# Items listed in a dataset
▶

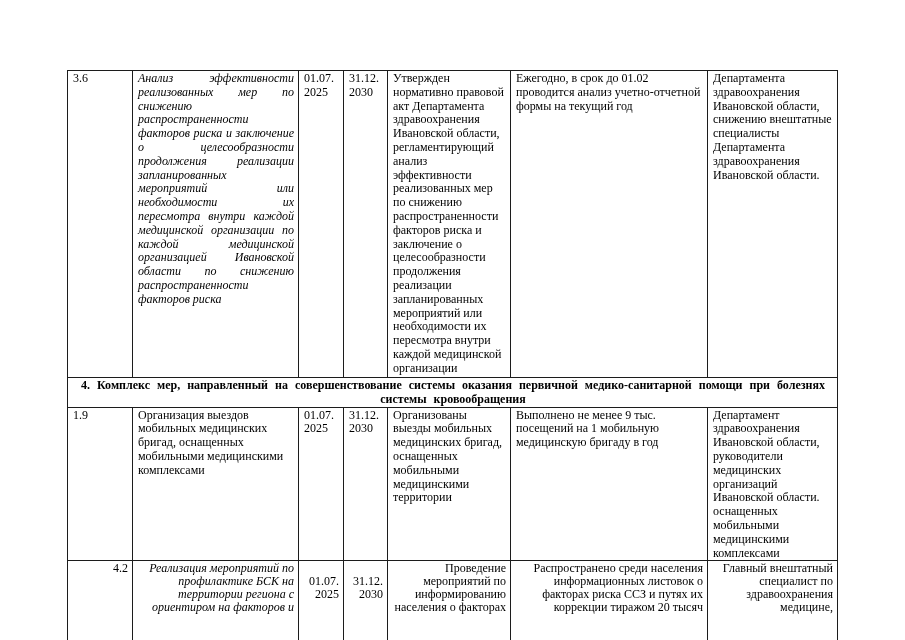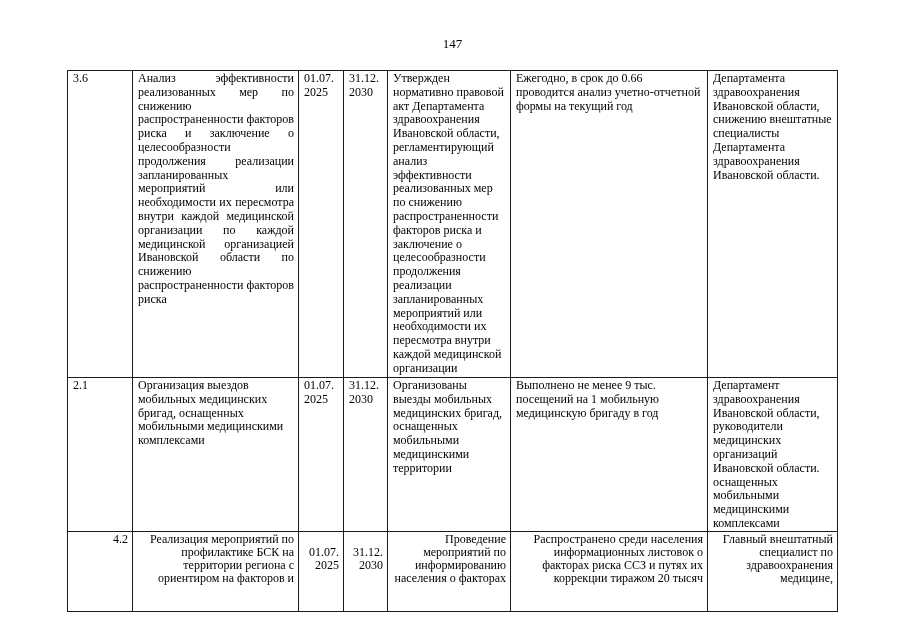"147" div.page-number { html: <div>147</div> -> none }
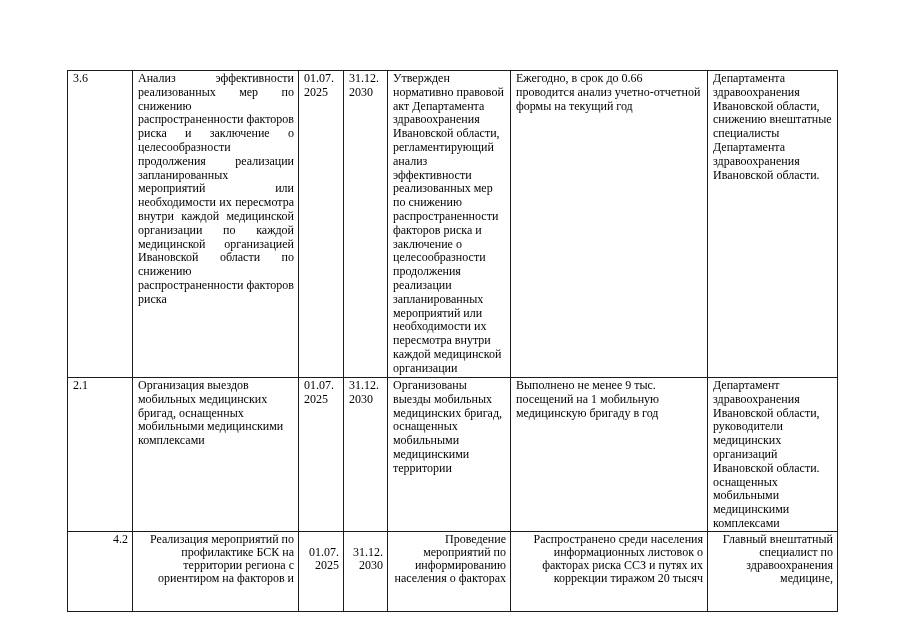"Анализ эффективности реализованных мер" td.cell-justify { font-style: none -> italic }
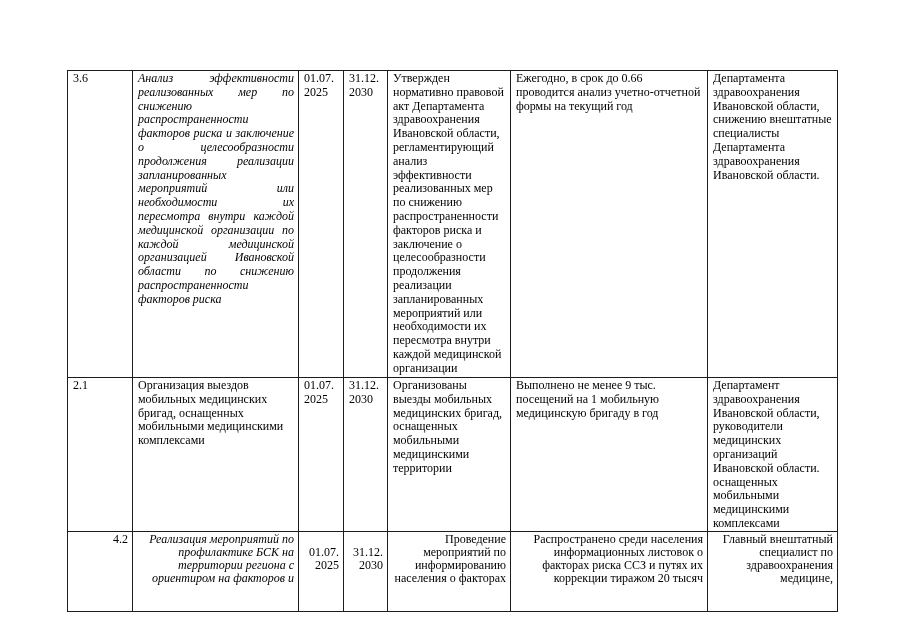"Ежегодно, в срок до 0.66" td { text: 0.66 -> 01.02 }
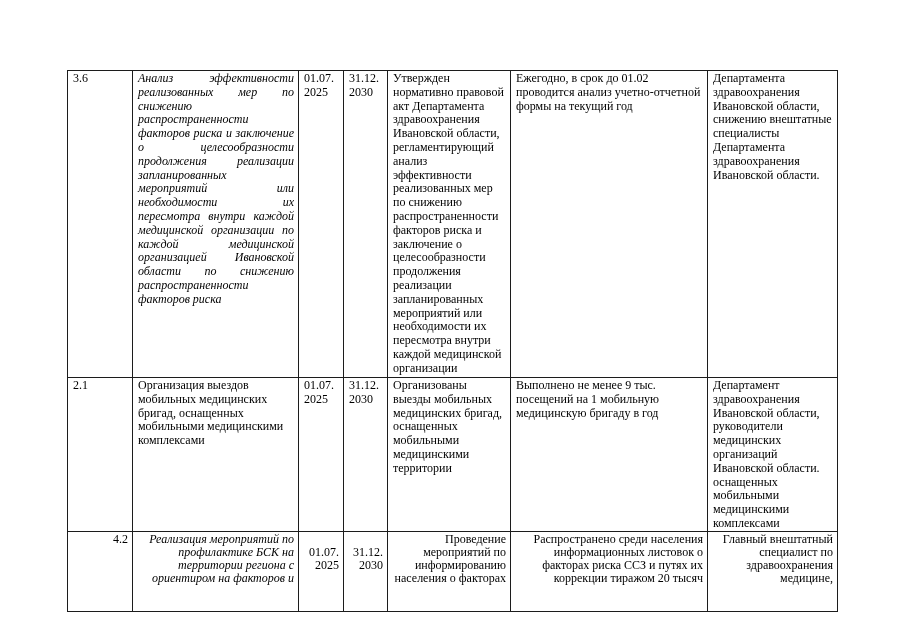"4. Комплекс мер, направленный на" tr.row-sect { html: none -> <tr> <td>4. Комплекс мер, направленный на совершенствование системы оказания первичной медико-санитарной помощи при болезнях системы кровообращения</td> </tr> }
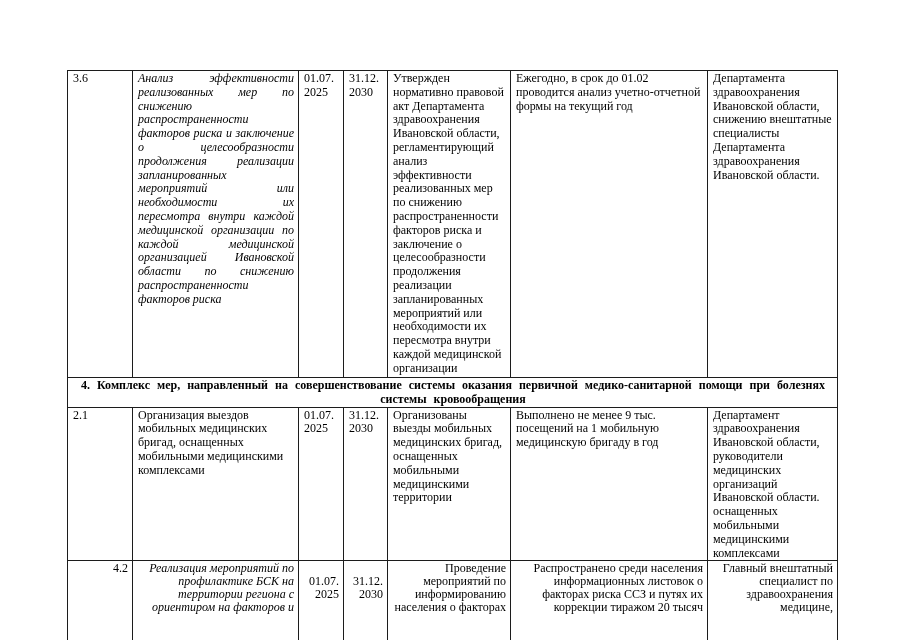"2.1" td.cell-num { text: 2.1 -> 1.9 }
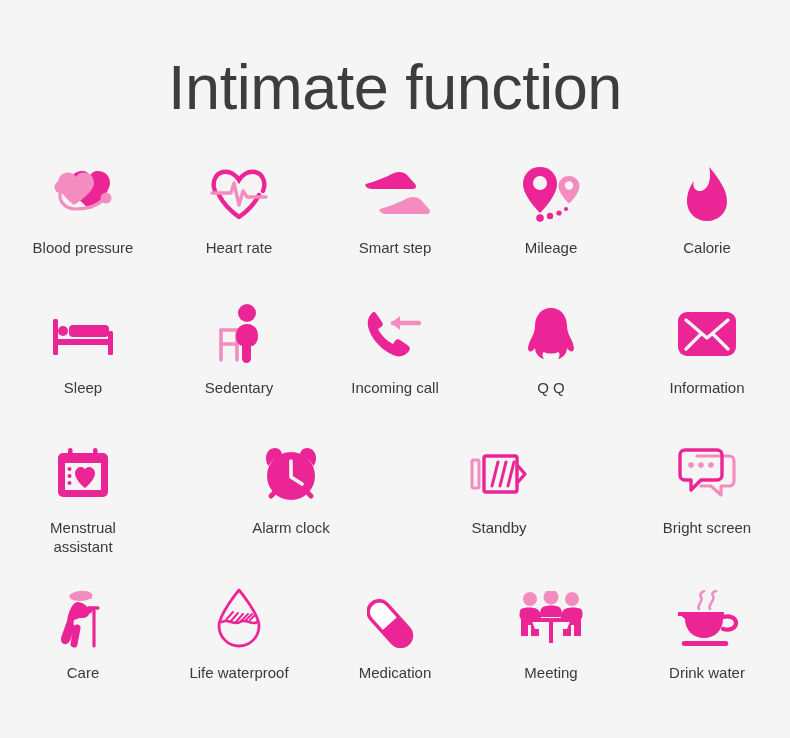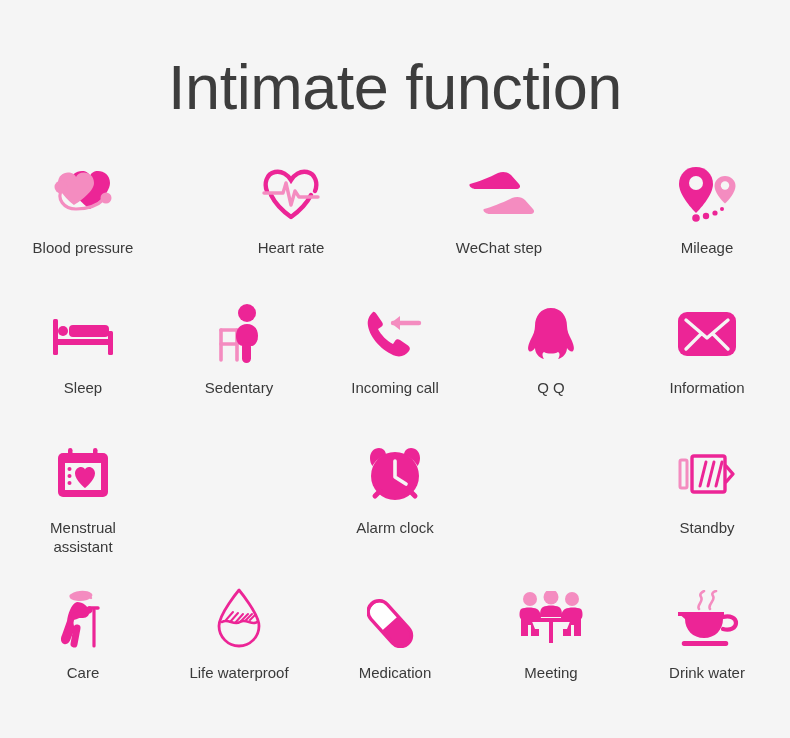"WeChat step" div.cell-label { text: WeChat -> Smart }
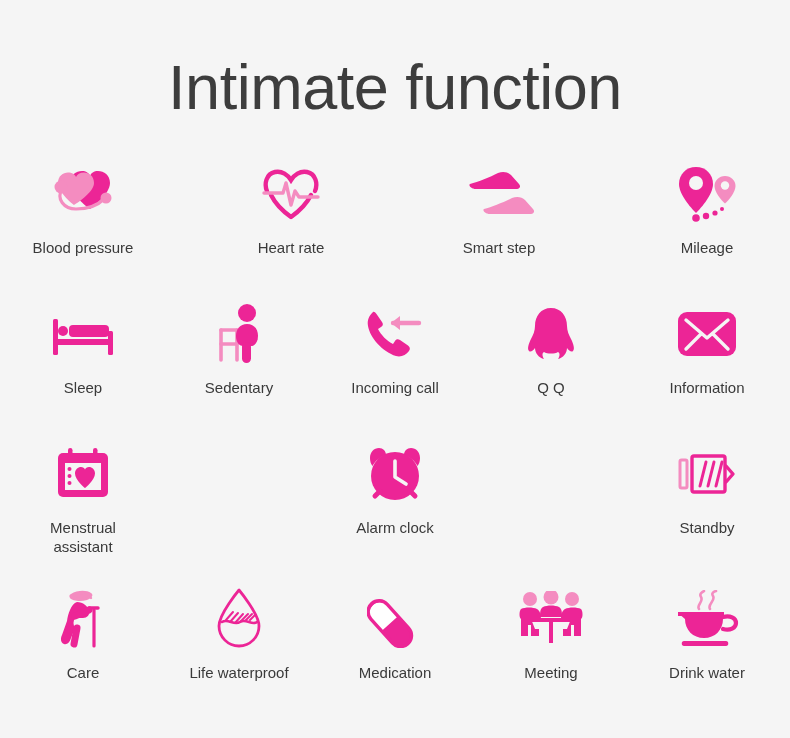"Calorie" div.cell { html: none -> <div> <div> <svg> <path></path> </svg> </div> <div>Calorie</div> </div> }
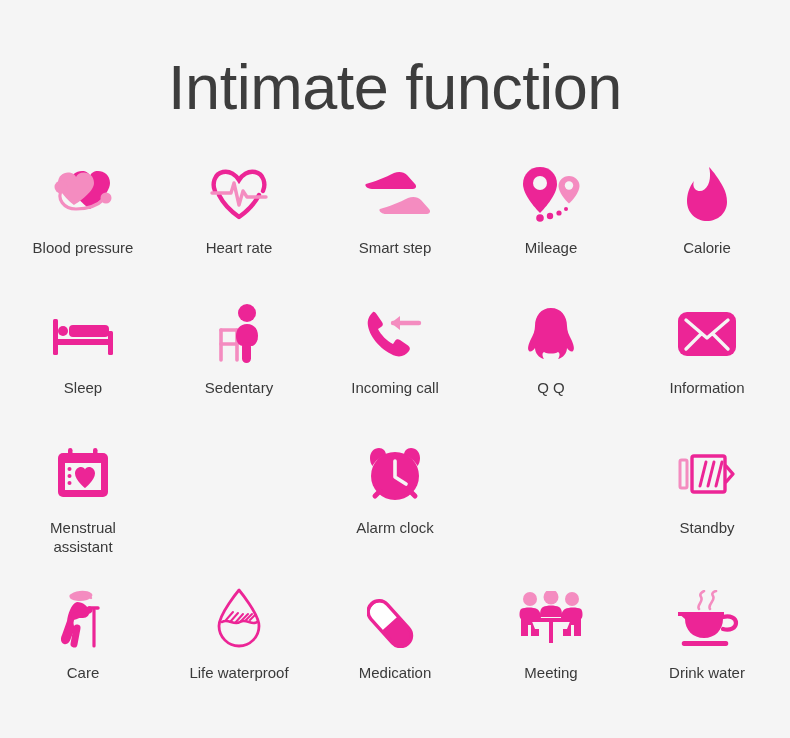"Bright screen" div.cell { html: none -> <div> <div> <svg> <path></path> <path></path> <circle></circle> <circle></circle> <circle></circle> </svg> </div> <div>Bright screen</div> </div> }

◀

# Task to carry out
Reproduce exactly, and only, the lines from the one containing "text: WeChat ->" through the last line of the records above, both included, leaving out any pictures.

# Your response
"WeChat step" div.cell-label { text: WeChat -> Smart }
"Calorie" div.cell { html: none -> <div> <div> <svg> <path></path> </svg> </div> <div>Calorie</div> </div> }
"Bright screen" div.cell { html: none -> <div> <div> <svg> <path></path> <path></path> <circle></circle> <circle></circle> <circle></circle> </svg> </div> <div>Bright screen</div> </div> }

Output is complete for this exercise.